[Recorded data]
>>>

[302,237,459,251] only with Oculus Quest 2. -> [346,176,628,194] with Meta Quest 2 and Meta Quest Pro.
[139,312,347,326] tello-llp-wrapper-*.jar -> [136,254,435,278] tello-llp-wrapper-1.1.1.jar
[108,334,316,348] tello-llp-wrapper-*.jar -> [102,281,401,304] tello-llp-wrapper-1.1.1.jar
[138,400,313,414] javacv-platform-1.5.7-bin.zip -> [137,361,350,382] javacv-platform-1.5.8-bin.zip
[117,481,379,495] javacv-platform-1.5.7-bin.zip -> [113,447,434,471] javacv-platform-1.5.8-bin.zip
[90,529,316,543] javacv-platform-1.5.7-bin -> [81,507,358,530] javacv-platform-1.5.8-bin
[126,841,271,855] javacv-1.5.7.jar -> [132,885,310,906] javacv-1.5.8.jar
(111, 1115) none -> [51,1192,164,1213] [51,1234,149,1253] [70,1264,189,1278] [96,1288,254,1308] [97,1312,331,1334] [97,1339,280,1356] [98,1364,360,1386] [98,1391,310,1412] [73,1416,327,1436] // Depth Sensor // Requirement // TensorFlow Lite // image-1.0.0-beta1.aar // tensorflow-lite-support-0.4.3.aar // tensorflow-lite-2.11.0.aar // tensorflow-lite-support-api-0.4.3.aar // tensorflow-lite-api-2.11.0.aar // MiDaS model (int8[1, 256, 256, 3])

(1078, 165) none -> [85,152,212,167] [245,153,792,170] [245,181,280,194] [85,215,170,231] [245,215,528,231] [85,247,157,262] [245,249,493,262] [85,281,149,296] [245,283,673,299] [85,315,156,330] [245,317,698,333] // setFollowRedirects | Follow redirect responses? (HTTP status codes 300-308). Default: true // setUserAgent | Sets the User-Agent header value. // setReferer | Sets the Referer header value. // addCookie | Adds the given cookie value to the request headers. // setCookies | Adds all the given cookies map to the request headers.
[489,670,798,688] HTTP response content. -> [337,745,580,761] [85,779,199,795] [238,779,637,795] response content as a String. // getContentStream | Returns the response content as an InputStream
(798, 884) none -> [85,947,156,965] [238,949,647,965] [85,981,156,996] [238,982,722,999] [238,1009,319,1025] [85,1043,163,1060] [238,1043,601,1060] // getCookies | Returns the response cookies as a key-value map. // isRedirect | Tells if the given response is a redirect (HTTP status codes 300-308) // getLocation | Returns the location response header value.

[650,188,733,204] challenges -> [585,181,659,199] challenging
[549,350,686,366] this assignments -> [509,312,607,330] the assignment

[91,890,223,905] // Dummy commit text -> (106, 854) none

<<<

Print the line containing "(1078, 165) none", then every line after it through the last line of the records, each exactly as written; nothing else belongs in the answer.

FINISHED TASK:
(1078, 165) none -> [85,152,212,167] [245,153,792,170] [245,181,280,194] [85,215,170,231] [245,215,528,231] [85,247,157,262] [245,249,493,262] [85,281,149,296] [245,283,673,299] [85,315,156,330] [245,317,698,333] // setFollowRedirects | Follow redirect responses? (HTTP status codes 300-308). Default: true // setUserAgent | Sets the User-Agent header value. // setReferer | Sets the Referer header value. // addCookie | Adds the given cookie value to the request headers. // setCookies | Adds all the given cookies map to the request headers.
[489,670,798,688] HTTP response content. -> [337,745,580,761] [85,779,199,795] [238,779,637,795] response content as a String. // getContentStream | Returns the response content as an InputStream
(798, 884) none -> [85,947,156,965] [238,949,647,965] [85,981,156,996] [238,982,722,999] [238,1009,319,1025] [85,1043,163,1060] [238,1043,601,1060] // getCookies | Returns the response cookies as a key-value map. // isRedirect | Tells if the given response is a redirect (HTTP status codes 300-308) // getLocation | Returns the location response header value.

[650,188,733,204] challenges -> [585,181,659,199] challenging
[549,350,686,366] this assignments -> [509,312,607,330] the assignment

[91,890,223,905] // Dummy commit text -> (106, 854) none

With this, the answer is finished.